After a week of Covid I'm extra-grateful for the slow cooker I picked up for $15 at a yard sale the summer I moved into this condo. It is a life-saver when I don't feel well enough to stand over the stove. I comfort myself with slow cooker tom kha gai. Slow-cooker gumbo. Slow-cooker tinga de pollo.

After a week of Covid the trees outside my dining room window have leafed into brilliant green, so green it almost hurts my eyes.

After a week of Covid my teen and I have re-watched half a dozen animated shows about chosen families who try to make the world a better place. They are our comfort food for the soul. 

After a week of Covid the laundry is piling up but carrying it to the washing machine still feels like too big a task.

I realized I had Covid last Shabbat, after I packed my suitcase for the civil rights trip and admitted to myself that the prospect of pulling it through an airport was daunting. It's still sitting in my bedroom. After a week of Covid, I haven't unpacked it.

After a week of Covid, challah dough is rising.


Place of promise

The Presence
has no address,
goes with us
everywhere:
in wholeness
and in exile.

This place
is still
a focusing lens
for our prayers,
though not
only ours.

Stories
land differently
when I can see
the topography
of spring and desert,
valley and hill.

To describe this
place of promise,
I would need
God's voice:
all possible meanings
at once.

 


 

Lately I've been trying to spend less time refreshing the news and more time working on my next poetry manuscript.  The news is grim and there's so little I can do. Despair is corrosive to the spirit. Better to work on making something -- even if that something is just words.

Of course, poetry isn't wholly a distraction from the sorrows of the world. Especially given that this week I've been working on revising a series of poems that originated last year in a trip to Israel / Palestine. (Some of these lines first found form in the blog post Fifty truths, posted last June.) 

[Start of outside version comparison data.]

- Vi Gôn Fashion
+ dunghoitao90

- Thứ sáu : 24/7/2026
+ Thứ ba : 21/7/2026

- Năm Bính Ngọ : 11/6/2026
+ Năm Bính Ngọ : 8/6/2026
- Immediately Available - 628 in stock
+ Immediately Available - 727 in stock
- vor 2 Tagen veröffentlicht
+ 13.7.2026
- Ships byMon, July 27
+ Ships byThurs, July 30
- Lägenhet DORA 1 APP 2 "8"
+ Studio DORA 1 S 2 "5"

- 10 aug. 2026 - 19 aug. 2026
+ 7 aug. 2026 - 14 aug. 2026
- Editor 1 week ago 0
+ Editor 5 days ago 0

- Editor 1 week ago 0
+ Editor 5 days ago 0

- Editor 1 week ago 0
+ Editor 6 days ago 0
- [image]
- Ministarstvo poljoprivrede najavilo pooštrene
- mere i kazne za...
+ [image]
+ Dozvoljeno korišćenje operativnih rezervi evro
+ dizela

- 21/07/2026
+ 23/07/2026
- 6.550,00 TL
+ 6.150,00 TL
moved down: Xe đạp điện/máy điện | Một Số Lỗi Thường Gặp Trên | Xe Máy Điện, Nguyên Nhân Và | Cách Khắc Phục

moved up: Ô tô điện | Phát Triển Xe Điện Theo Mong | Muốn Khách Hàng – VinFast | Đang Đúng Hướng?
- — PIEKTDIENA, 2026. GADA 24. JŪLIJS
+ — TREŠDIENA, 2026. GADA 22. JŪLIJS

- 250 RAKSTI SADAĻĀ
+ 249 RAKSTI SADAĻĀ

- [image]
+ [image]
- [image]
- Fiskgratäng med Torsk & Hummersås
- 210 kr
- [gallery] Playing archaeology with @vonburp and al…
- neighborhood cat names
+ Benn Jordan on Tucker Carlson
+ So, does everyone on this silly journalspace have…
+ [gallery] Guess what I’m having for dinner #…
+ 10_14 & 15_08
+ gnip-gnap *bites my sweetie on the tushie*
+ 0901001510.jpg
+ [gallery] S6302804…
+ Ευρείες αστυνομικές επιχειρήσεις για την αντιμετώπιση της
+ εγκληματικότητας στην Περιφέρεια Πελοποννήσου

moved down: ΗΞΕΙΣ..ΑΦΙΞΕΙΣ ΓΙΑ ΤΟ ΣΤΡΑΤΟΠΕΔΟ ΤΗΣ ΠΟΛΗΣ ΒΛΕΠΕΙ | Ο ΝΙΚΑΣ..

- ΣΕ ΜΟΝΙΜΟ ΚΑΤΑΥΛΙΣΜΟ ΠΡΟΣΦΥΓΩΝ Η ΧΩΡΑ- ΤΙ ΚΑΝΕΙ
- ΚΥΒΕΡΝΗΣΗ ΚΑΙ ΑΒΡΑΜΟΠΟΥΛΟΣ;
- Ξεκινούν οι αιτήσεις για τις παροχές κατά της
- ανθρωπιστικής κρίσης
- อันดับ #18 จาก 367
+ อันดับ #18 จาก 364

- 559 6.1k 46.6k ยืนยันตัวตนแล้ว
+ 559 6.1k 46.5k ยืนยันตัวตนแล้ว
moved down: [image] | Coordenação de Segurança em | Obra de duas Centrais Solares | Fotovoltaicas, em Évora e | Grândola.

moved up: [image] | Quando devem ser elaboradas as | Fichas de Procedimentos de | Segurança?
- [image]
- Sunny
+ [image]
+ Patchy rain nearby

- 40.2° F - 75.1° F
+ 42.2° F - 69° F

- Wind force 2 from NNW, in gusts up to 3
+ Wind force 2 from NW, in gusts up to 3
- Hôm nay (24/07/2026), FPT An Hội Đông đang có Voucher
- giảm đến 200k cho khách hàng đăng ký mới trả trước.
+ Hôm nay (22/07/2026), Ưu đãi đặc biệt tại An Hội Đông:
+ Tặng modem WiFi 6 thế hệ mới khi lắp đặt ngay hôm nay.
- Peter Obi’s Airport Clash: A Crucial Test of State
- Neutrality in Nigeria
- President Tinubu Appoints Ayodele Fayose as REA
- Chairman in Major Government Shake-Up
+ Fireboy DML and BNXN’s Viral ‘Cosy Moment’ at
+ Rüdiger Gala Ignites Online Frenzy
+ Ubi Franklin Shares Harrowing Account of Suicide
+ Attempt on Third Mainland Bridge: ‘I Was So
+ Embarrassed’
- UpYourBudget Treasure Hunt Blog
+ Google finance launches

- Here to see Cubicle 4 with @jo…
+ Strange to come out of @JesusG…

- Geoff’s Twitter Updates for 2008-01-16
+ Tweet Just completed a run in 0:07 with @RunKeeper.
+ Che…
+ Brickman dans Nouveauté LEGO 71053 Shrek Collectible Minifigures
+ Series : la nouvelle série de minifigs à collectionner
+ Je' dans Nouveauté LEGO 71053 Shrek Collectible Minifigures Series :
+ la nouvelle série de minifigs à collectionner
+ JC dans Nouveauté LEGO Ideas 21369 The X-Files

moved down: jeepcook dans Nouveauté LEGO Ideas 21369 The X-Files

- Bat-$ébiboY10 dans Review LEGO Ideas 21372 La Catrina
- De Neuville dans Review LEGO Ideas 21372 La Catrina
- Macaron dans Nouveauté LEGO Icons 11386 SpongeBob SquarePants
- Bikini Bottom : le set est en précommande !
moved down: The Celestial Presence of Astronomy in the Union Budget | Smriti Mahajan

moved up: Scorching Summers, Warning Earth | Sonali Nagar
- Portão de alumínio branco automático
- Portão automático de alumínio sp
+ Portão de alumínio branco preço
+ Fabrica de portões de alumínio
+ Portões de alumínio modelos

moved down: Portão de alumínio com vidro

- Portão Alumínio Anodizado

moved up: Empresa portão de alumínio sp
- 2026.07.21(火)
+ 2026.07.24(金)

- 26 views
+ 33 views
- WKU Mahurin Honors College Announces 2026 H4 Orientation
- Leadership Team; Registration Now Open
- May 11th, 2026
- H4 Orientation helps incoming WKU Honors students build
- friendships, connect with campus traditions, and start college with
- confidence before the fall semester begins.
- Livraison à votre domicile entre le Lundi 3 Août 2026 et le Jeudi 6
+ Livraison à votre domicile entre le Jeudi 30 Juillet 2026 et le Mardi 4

A poem is not like an essay or an argument -- at least most of mine aren't. My poems often originate in yetzirah, the sphere of the yearning heart, rather than in briyah, the world of clarity and intellect. For me a poem is more like a painting or a collage, hopefully functioning on an associative level. 

A friend remarked recently that she's never before experienced a situation where so many people are not only utterly divided on an issue, but not even agreeing on basic facts about it. That's another thing that can feel corrosive to the spirit. Another reason that lately I turn to poetry. 

I think of poetry the way I think of midrash: no single poem is "the right answer," but the totality of poetry taken together can offer a glimmer of ultimate reality. That's maybe especially true when it comes to poems about this contested, complicated, beloved place.